Вскоре, опять совершенно неожиданно, явилась ее невестка. Она держалась приветливо, но скованно. Она бы, мол, уже давно пришла, да вот домашние дела и двое детей занимают все время, и если она нынче все же пришла… Невестка запнулась и протянула Терезе какое-то письмо. Там было несколько строк от Франца, написанных по-детски неумелым почерком и с множеством ошибок: «Многоуважаемая госпожа Фабер! Оказавшись в стесненных обстоятельствах, беру на себя смелость обратиться к Вам. Если Вы, Ваше Высокородие, будете так добры, поскольку моя мать в настоящее время не может мне помочь, то посодействуйте небольшой суммой в одиннадцать гульденов срочному приобретению пары башмаков. С уважением Франц Фабиани».
— Надеюсь, ты ничего ему не послала? — жестко спросила Тереза.
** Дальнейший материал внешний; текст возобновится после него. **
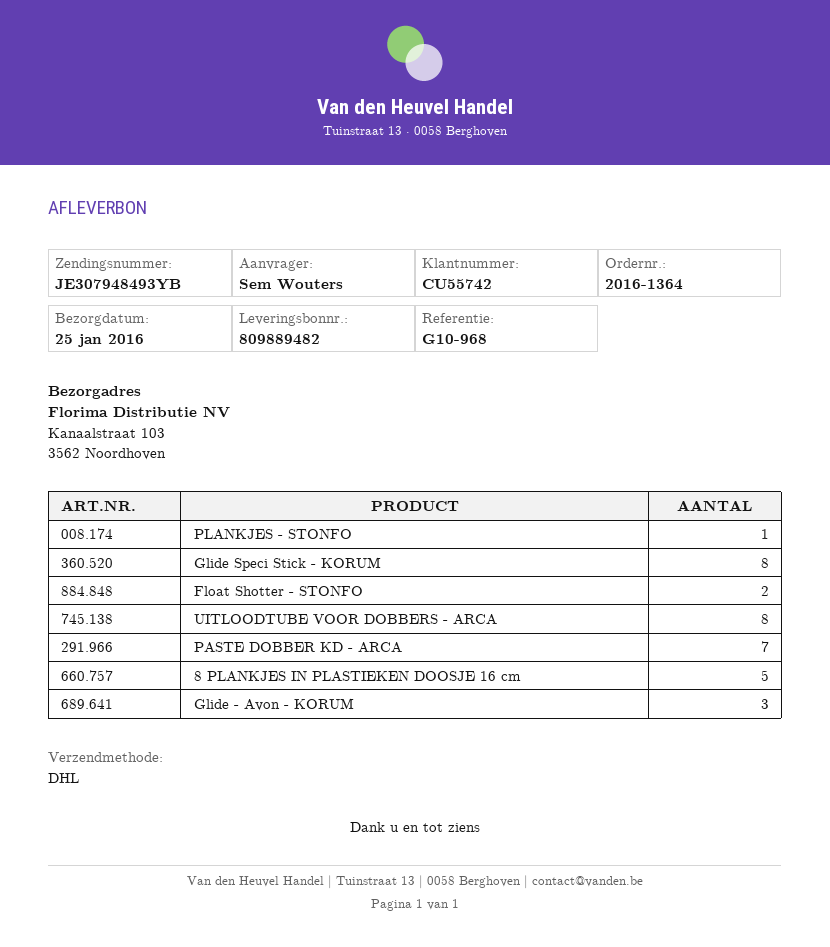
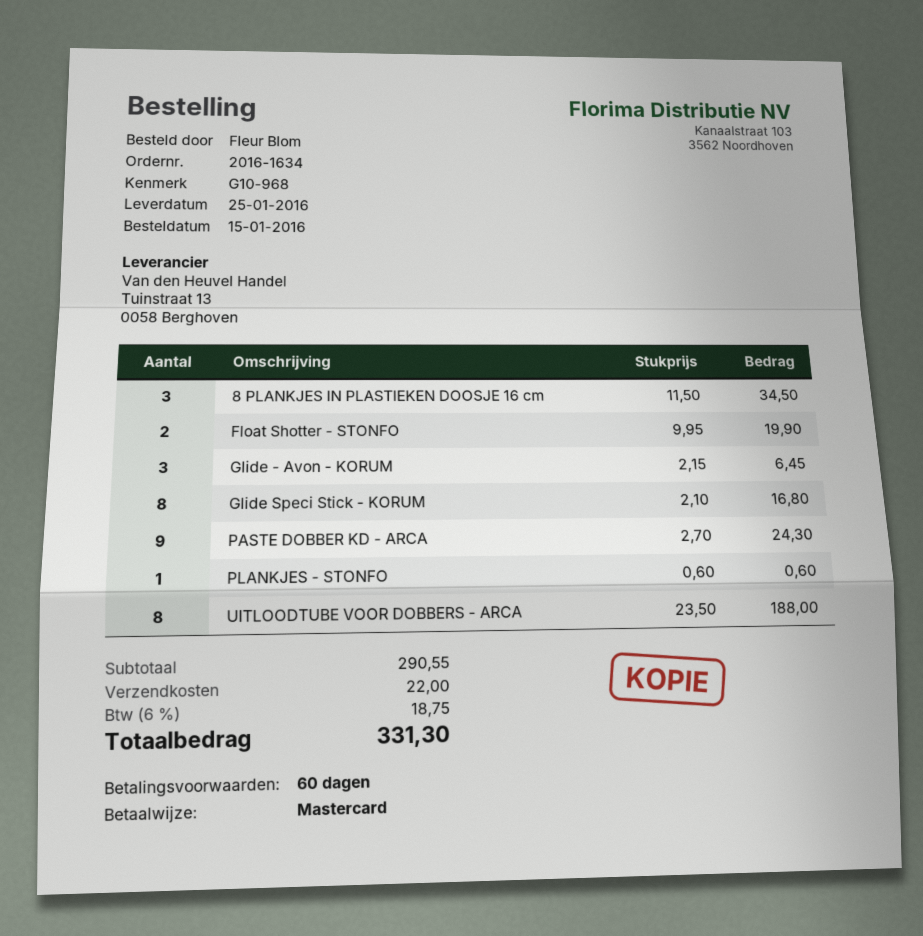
order number: 2016-1364 -> 2016-1634
ordered by: Sem Wouters -> Fleur Blom
PASTE DOBBER KD - ARCA: 7 -> 9
8 PLANKJES IN PLASTIEKEN DOOSJE 16 cm: 5 -> 3

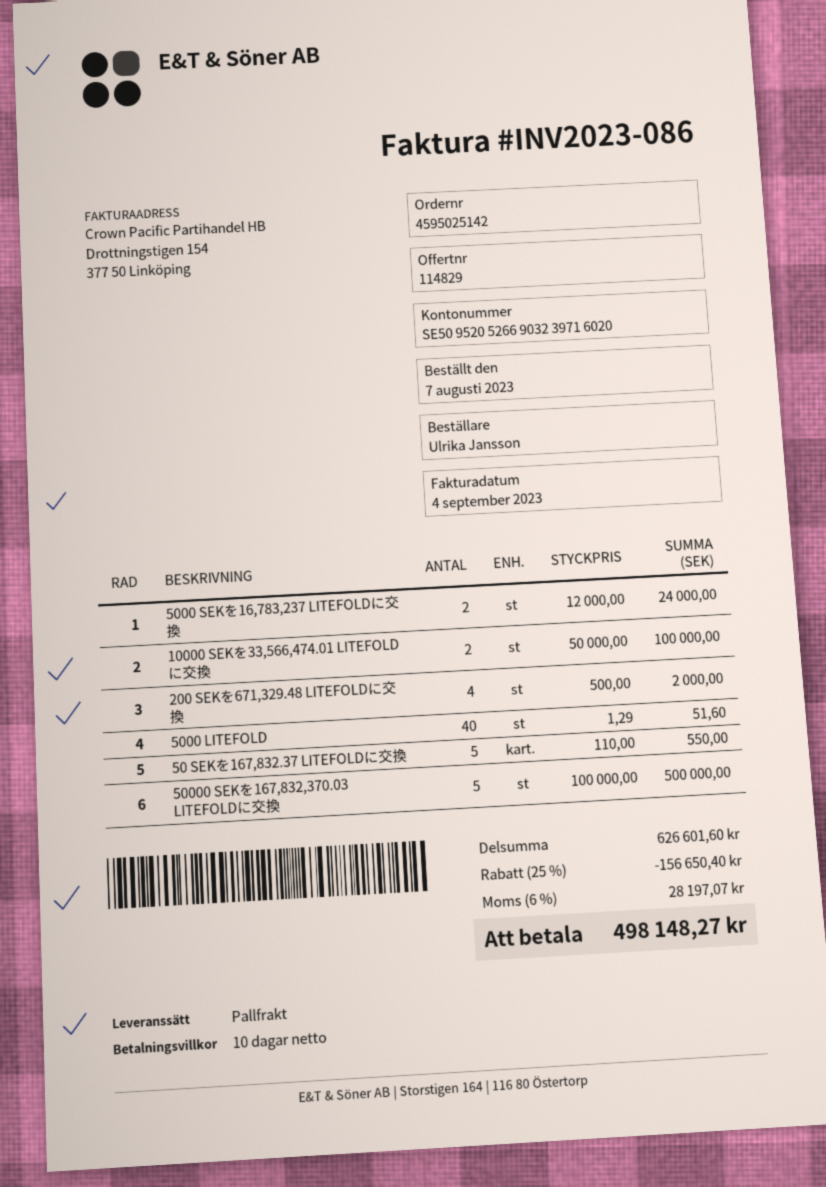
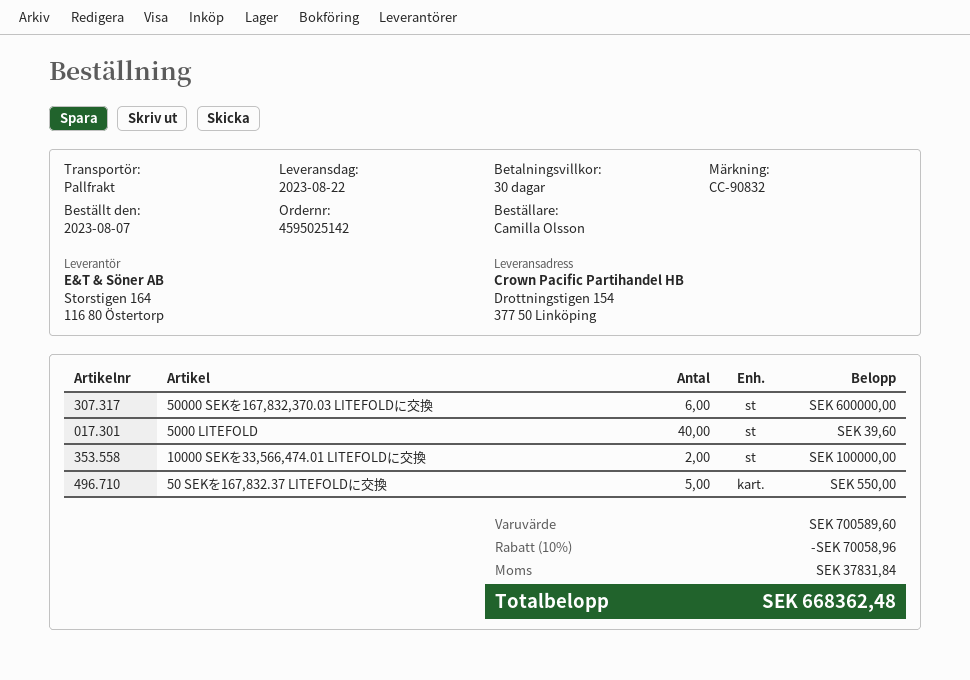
payment terms: 10 days -> 30 days
ordered by: Ulrika Jansson -> Camilla Olsson
5000 SEKを16,783,237 LITEFOLDに交換: 2 for 24000.00 -> none
200 SEKを671,329.48 LITEFOLDに交換: 4 for 2000.00 -> none
5000 LITEFOLD: 40 for 51.60 -> 40 for 39.60
50000 SEKを167,832,370.03 LITEFOLDに交換: 5 for 500000.00 -> 6 for 600000.00
subtotal: 626601.60 -> 700589.60
discount: 25% = 156650.40 -> 10% = 70058.96
tax: 28197.07 -> 37831.84
total: 498148.27 -> 668362.48

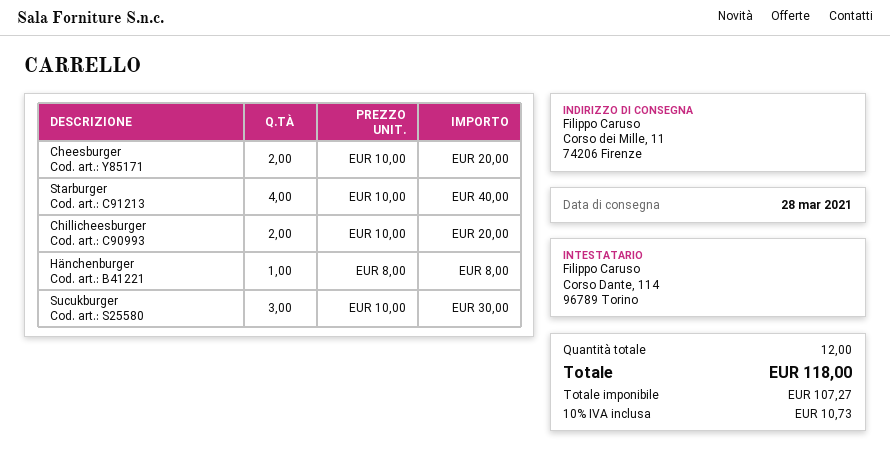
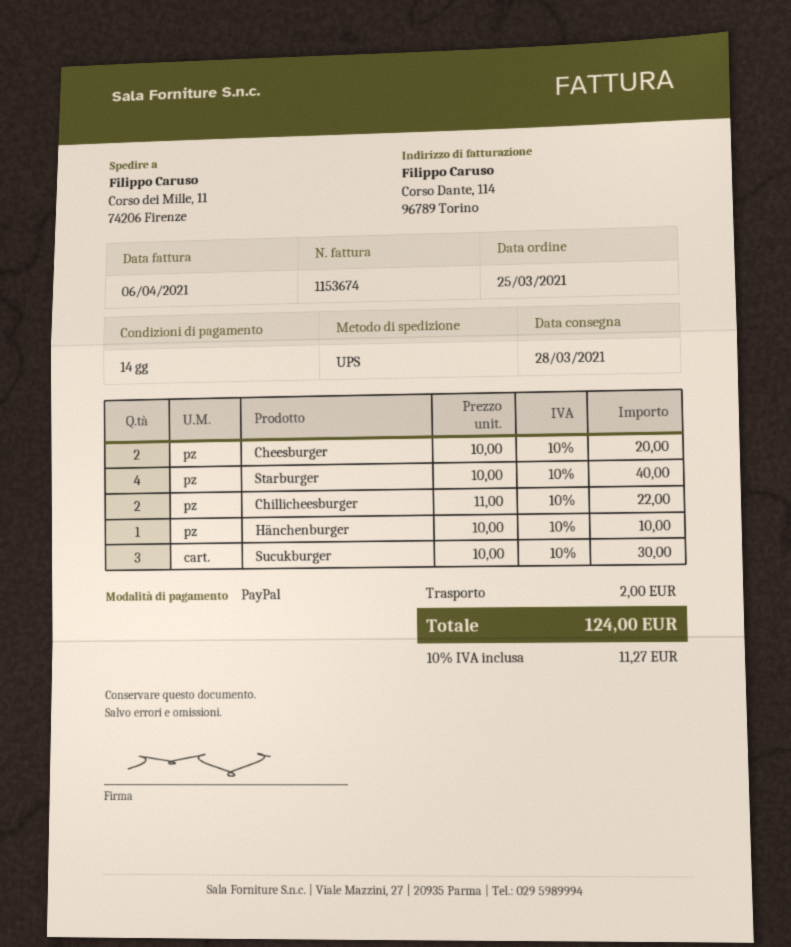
Chillicheesburger: 2 x 10.00 = 20.00 -> 2 x 11.00 = 22.00
Hänchenburger: 1 x 8.00 = 8.00 -> 1 x 10.00 = 10.00
shipping: none -> 2.00
tax: 10% = 10.73 -> 10% = 11.27
total: 118.00 -> 124.00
— Да я и не могла бы, ведь я должна давать точный отчет о расходах. Я хотела только тебя попросить, чтобы ты ему сказала, ради Бога, больше не… Если муж увидит такое письмо… Это ведь и твоя вина, Тереза.
Тереза наморщила лоб:
— Франц давно у меня не живет, я вообще больше ничего не знаю о нем. Чем могла, помогла, вот несколько дней назад опять послала ему сколько-то… Разве от меня что зависит?.. Ты ведь не думаешь, что это я его к вам направила? Да я даже не знаю, где он живет. — И вдруг разрыдалась.